Metropolitan Tryphon (Митрополит Трифон; born Prince Boris Petrovich Turkestanov (Борис Петрович Туркестанов) November 29, 1861, Moscow — June 14, 1934) is a revered hierarch of the Russian Orthodox Church. In 1901 he became the Bishop of Dmitrov and a vicar of the Moscow Eparchy. On February 26, 1915, Trifon was awarded the Panagia on the Ribbon of Saint George and the Order of St. Alexander Nevsky for the divine service on the fronts of World War I. After Metropolitan Sergius proclaimed the declaration of loyalty of the Church to the Soviet state on August 19, 1927, Trifon accepted the praying "to authorities", which has been added to the great ektenia.

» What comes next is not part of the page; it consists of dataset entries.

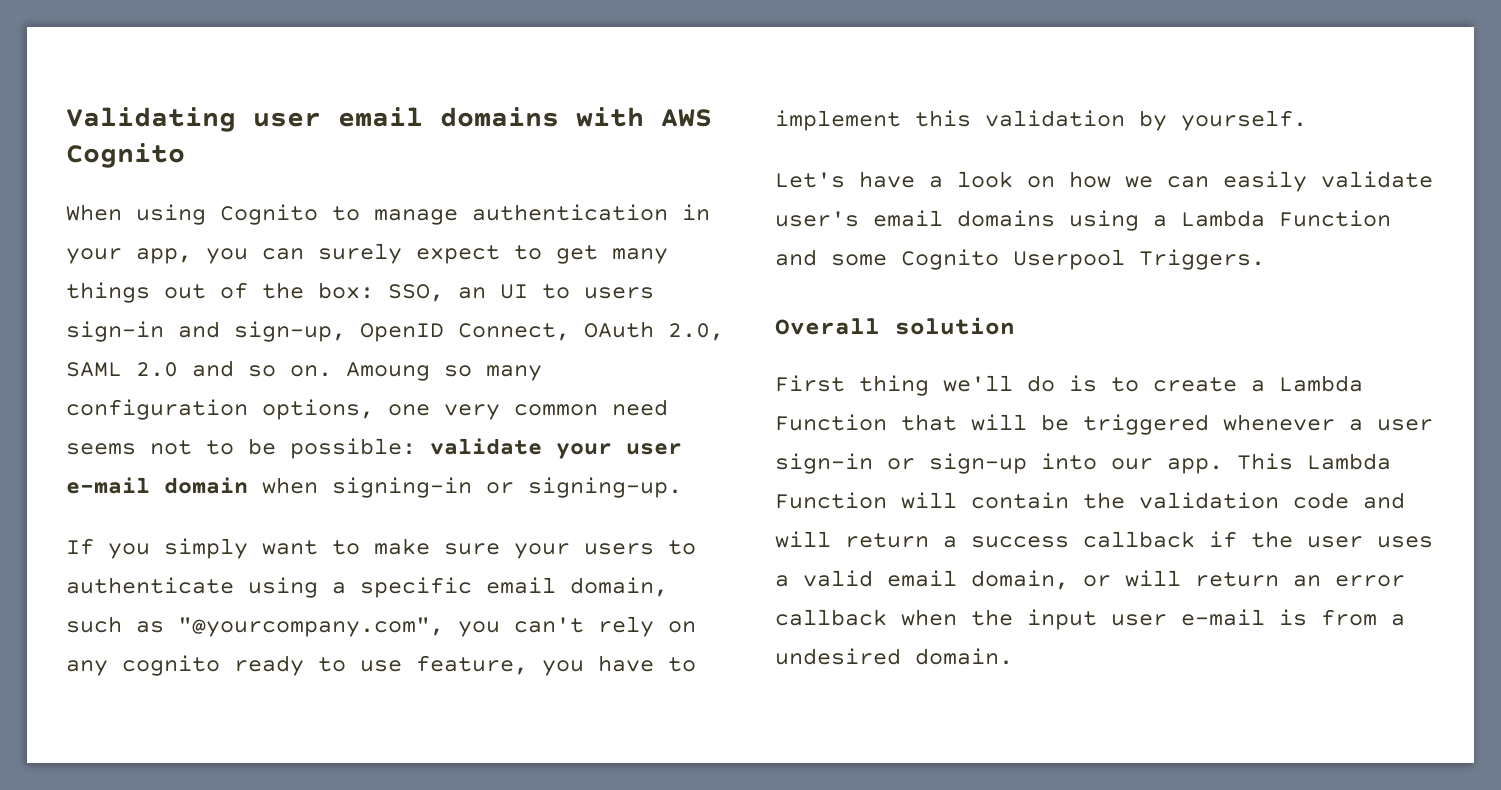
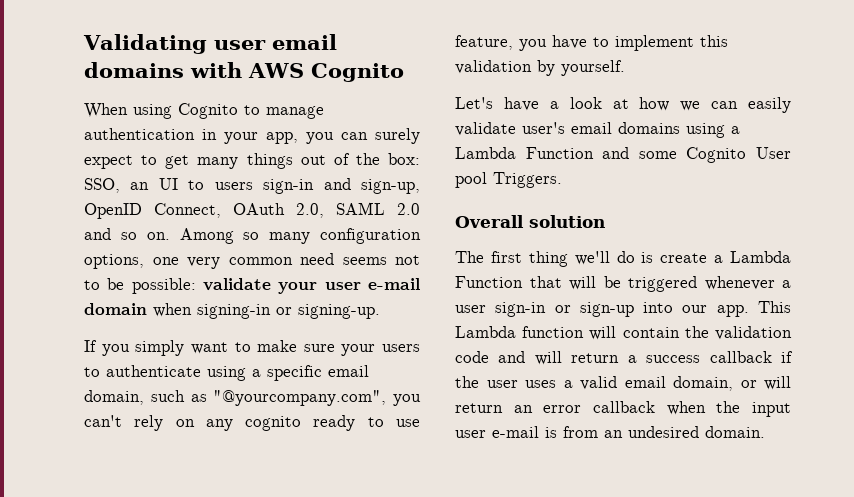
- Amoung so many configuration options, one very common need seems not to be possible: validate your user e-mail domain when signing-in or signing-up.
+ Among so many configuration options, one very common need seems not to be possible: validate your user e-mail domain when signing-in or signing-up.
- Let's have a look on how we can easily validate user's email domains using a Lambda Function and some Cognito Userpool Triggers.
+ Let's have a look at how we can easily validate user's email domains using a Lambda Function and some Cognito User pool Triggers.
- First thing we'll do is to create a Lambda Function that will be triggered whenever a user sign-in or sign-up into our app.
+ The first thing we'll do is create a Lambda Function that will be triggered whenever a user sign-in or sign-up into our app.
- This Lambda Function will contain the validation code and will return a success callback if the user uses a valid email domain, or will return an error callback when the input user e-mail is from a undesired domain.
+ This Lambda function will contain the validation code and will return a success callback if the user uses a valid email domain, or will return an error callback when the input user e-mail is from an undesired domain.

Turkestanov was a scion of the Georgian noble family Turkestanishvili. He first attended the Polivanov Classical Gymnasium, then entered the Moscow University. In 1887, Turkestanov became a lay brother in the Optina Monastery. In 1889 he became a monk and acquired the name Trifon, after the saint martyr. Two years later Trifon entered the Moscow Theological Seminary. In June 1916 he became the superior of the New Jerusalem Monastery. In 1923 Trifon was elevated to archbishop. Shortly before his death Trifon became blind. He was buried in the Vvedenskoye Cemetery in Moscow.